Out of fear about its economic security, the European Union is transitioning to a new form of international economic and policy engagement. The Trump administration in the United States, Russia’s invasion of and war on Ukraine, and concerns over China’s increasingly aggressive foreign and economic policies have combined to put a new EU policy into motion. Without the assurance that other countries will continue to follow the rules of a multilateral trading system, the European Union is working through what comes next.

It is taking steps to rebalance its position in the global economy. While seeking to preserve the benefits of interdependence with the rest of the world, the European Union is contemplating policies that would induce change. One change seeks to alter the footprint of global production for certain goods, affecting whom it sources imports from and whom it sells exports to. It wants to decrease certain trade dependencies (which could be weaponized) and increase others (to encourage diversification). A second change is the enactment of new contingent policy instruments intended to allow the European Union to respond more quickly when policymakers in other countries act badly (or to establish a credible threat sufficient to deter them from doing so in the first place).

This paper describes how the European Union is seeking to use trade and industrial policy to achieve its economic security objectives. It identifies some of the economic costs and tradeoffs of using such policies. Because the issues it examines—many of which are noneconomic, for which reasonable estimates of costs and benefits are lacking—are evolving, the paper shies away from normative recommendations. Instead, it explores the political economy of what is emerging and why. The paper focuses on EU efforts to “de-risk” vis-à-vis China especially, given the emphasis EU policymakers now place on doing so.

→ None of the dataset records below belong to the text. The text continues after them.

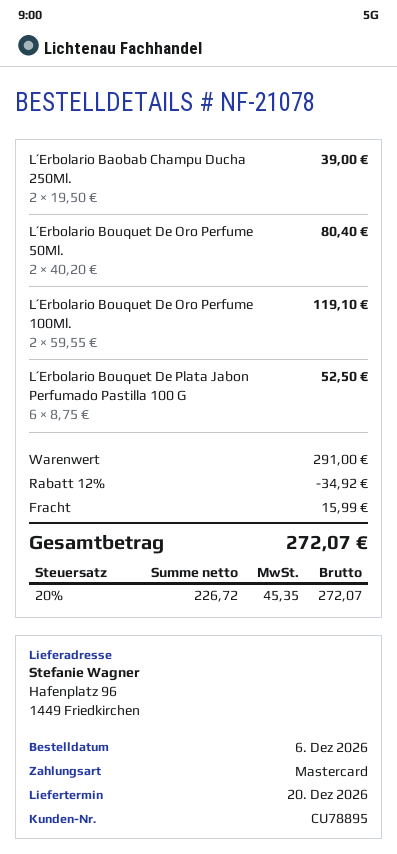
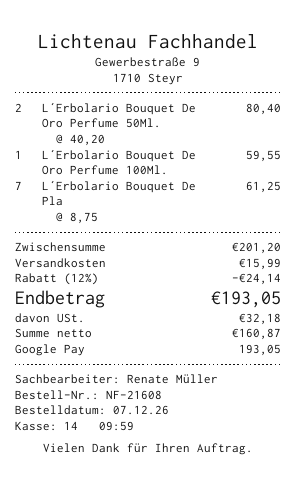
order number: NF-21078 -> NF-21608
order date: 2026-12-06 -> 2026-12-07
payment method: Mastercard -> Google Pay
L´Erbolario Baobab Champu Ducha 250Ml.: 2 x 19.50 = 39.00 -> none
L´Erbolario Bouquet De Oro Perfume 100Ml.: 2 x 59.55 = 119.10 -> 1 x 59.55 = 59.55
L´Erbolario Bouquet De Plata Jabon Perfumado Pastilla 100 G: 6 x 8.75 = 52.50 -> 7 x 8.75 = 61.25
subtotal: 291.00 -> 201.20
discount: 12% = 34.92 -> 12% = 24.14
net: 226.72 -> 160.87
tax: 45.35 -> 32.18
total: 272.07 -> 193.05

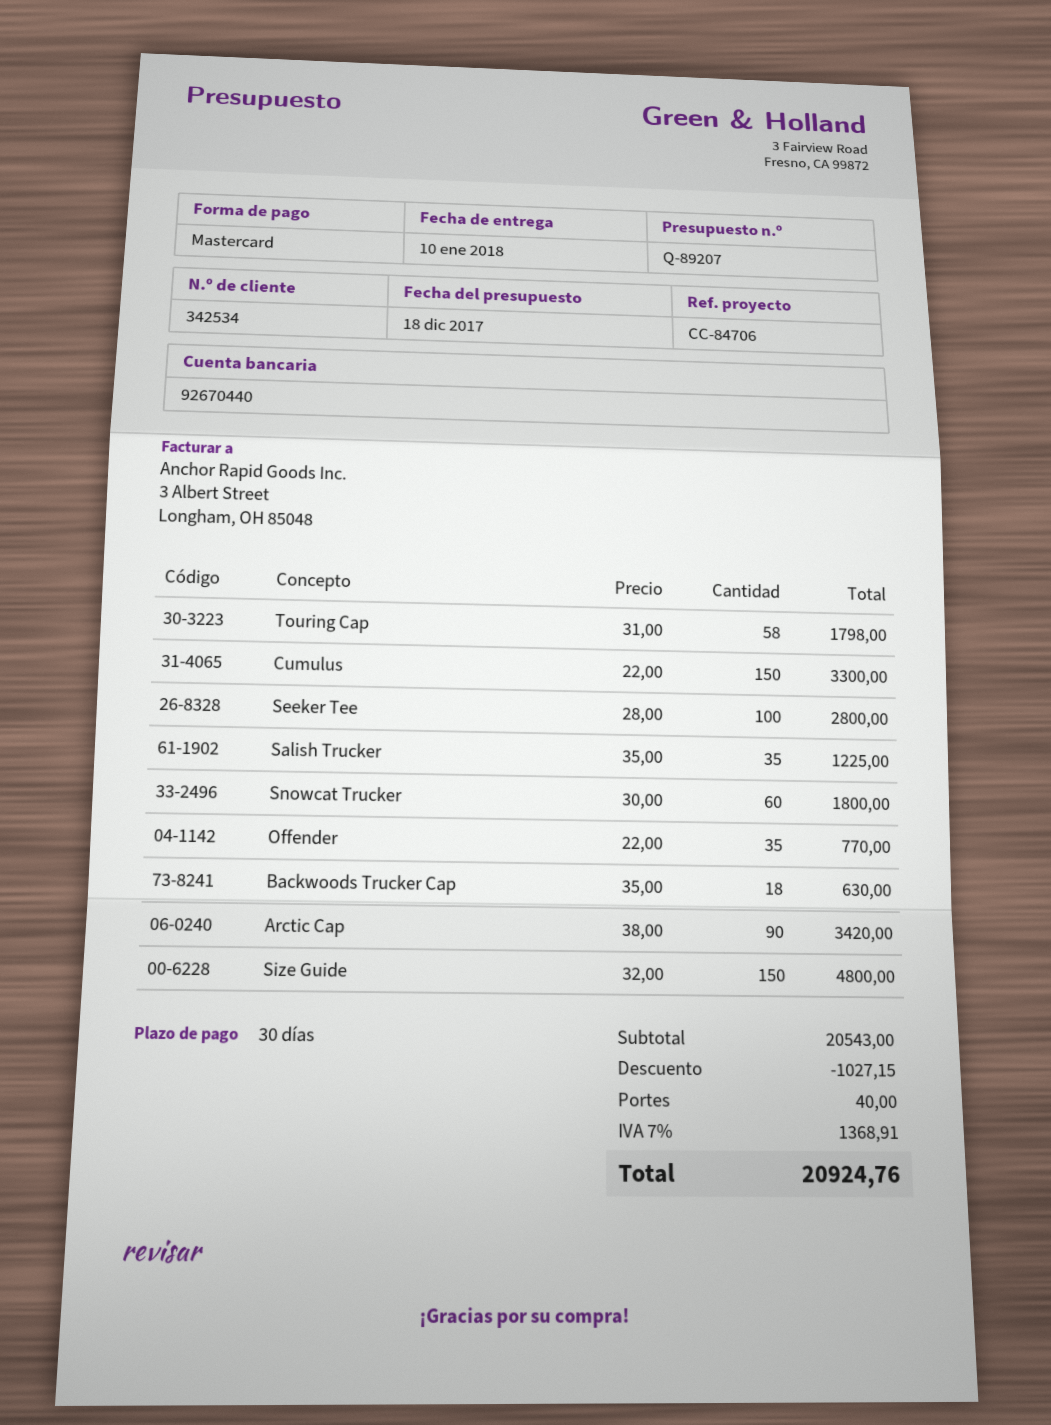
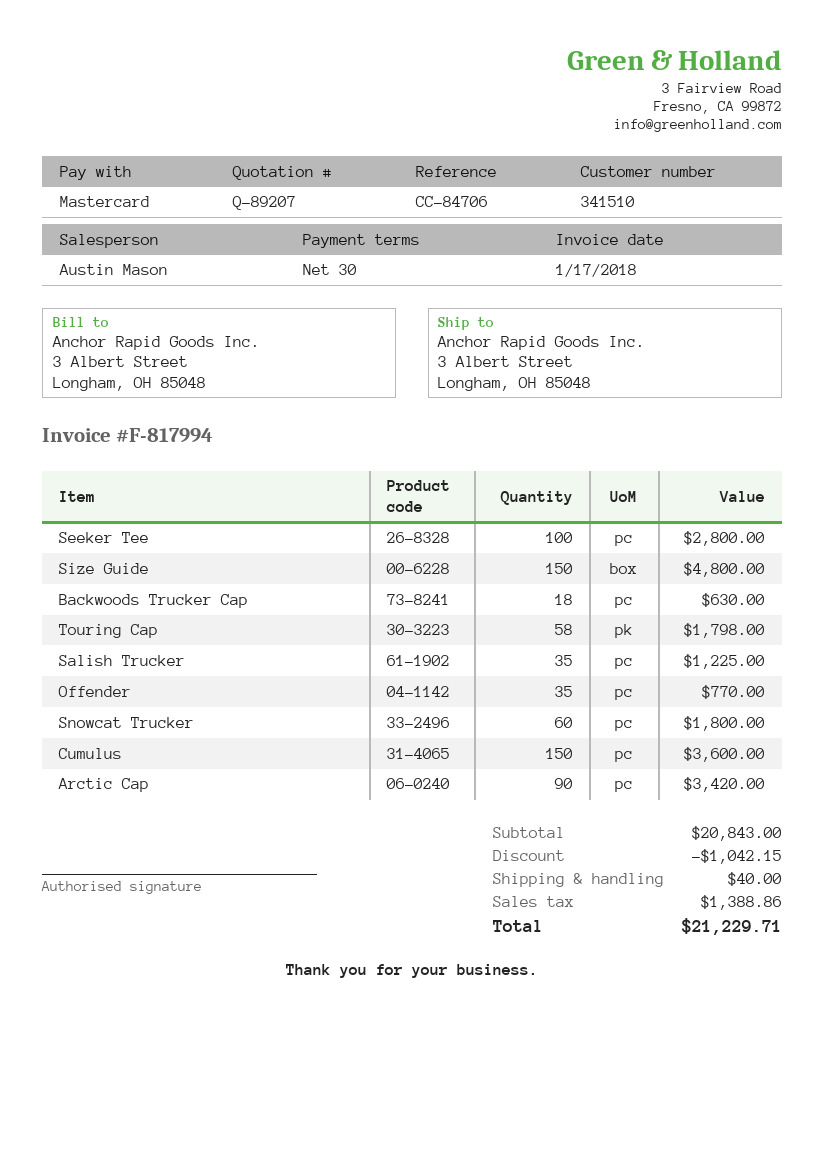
customer number: 342534 -> 341510
Cumulus: 150 for 3300.00 -> 150 for 3600.00
subtotal: 20543.00 -> 20843.00
discount: 1027.15 -> 1042.15
tax: 1368.91 -> 1388.86
total: 20924.76 -> 21229.71

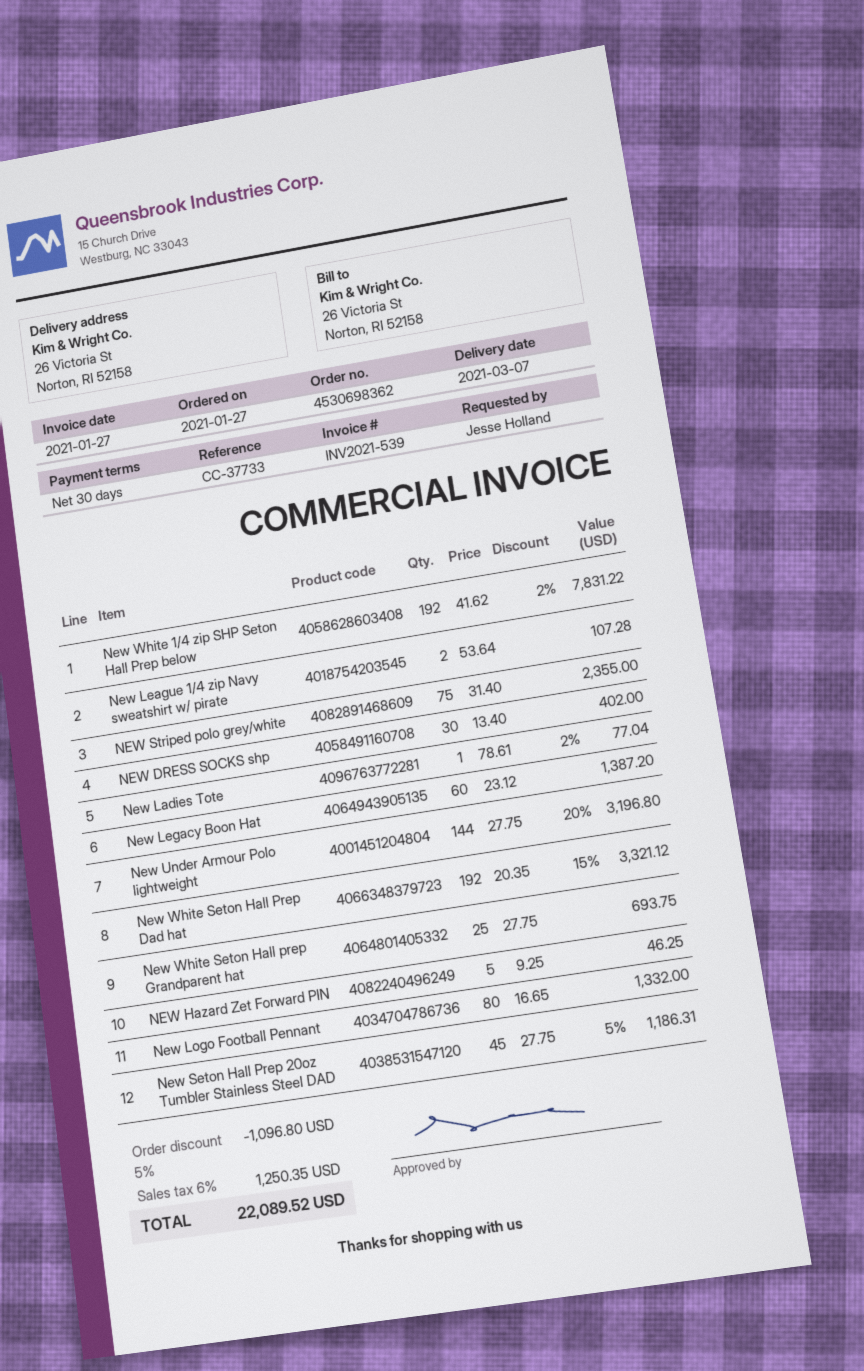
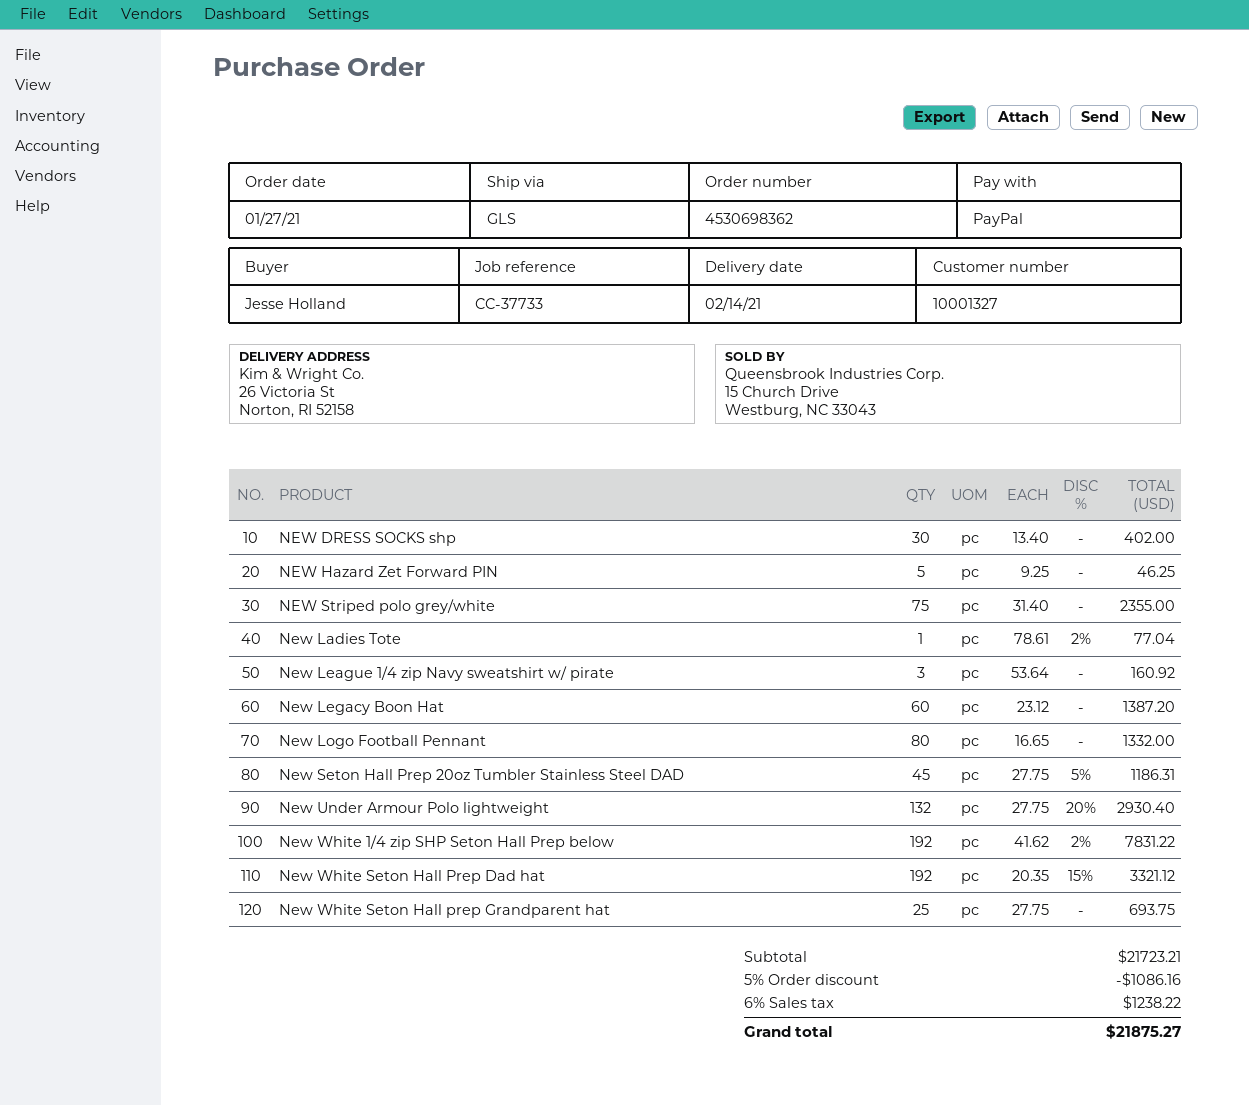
delivery date: 2021-03-07 -> 2021-02-14
New League 1/4 zip Navy sweatshirt w/ pirate: 2 x 53.64 = 107.28 -> 3 x 53.64 = 160.92
New Under Armour Polo lightweight: 144 x 27.75 - 20% = 3196.80 -> 132 x 27.75 - 20% = 2930.40
discount: 5% = 1096.80 -> 5% = 1086.16
tax: 6% = 1250.35 -> 6% = 1238.22
total: 22089.52 -> 21875.27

The paper is organized as follows. Section 2 defines the concept of economic security and the events that led it to play such a sudden and prominent role in modern policy. It provides some early evidence to motivate the new policy interventions but emphasizes that much remains unknown, especially concerning their design.

Section 3 explores a case study that highlights the difficult choices the European Union faces in responding to threats to its economic security. The case study involves the electric vehicle (EV) industry, the European Union’s potential use of trade defense instruments (TDIs) to address unfairly subsidized imports from China, and China’s potential retaliatory response of placing export restrictions on graphite, a critical material needed to manufacture EV batteries. It also identifies unknowns facing policymakers seeking “a clear-eyed picture on what the risks are,” in the words of European Commission President Ursula von der Leyen. The section also explores empirically whether the European Union’s trade interdependence with China may be deepening—despite stated goals to de-risk—in part because of the third-country effects arising from the US– China trade war.

Section 4 introduces the policy instruments the European Union, its member states, and other governments are pursuing to address concerns about their economic security. They include stockpiling and inventory management, investment or production subsidies, various forms of tariffs, export controls, and regulations on foreign investment. This section also highlights proposals for new policy instruments, analyzes the associated tradeoffs, and briefly describes basic World Trade Organization (WTO) rules that might discipline such instruments.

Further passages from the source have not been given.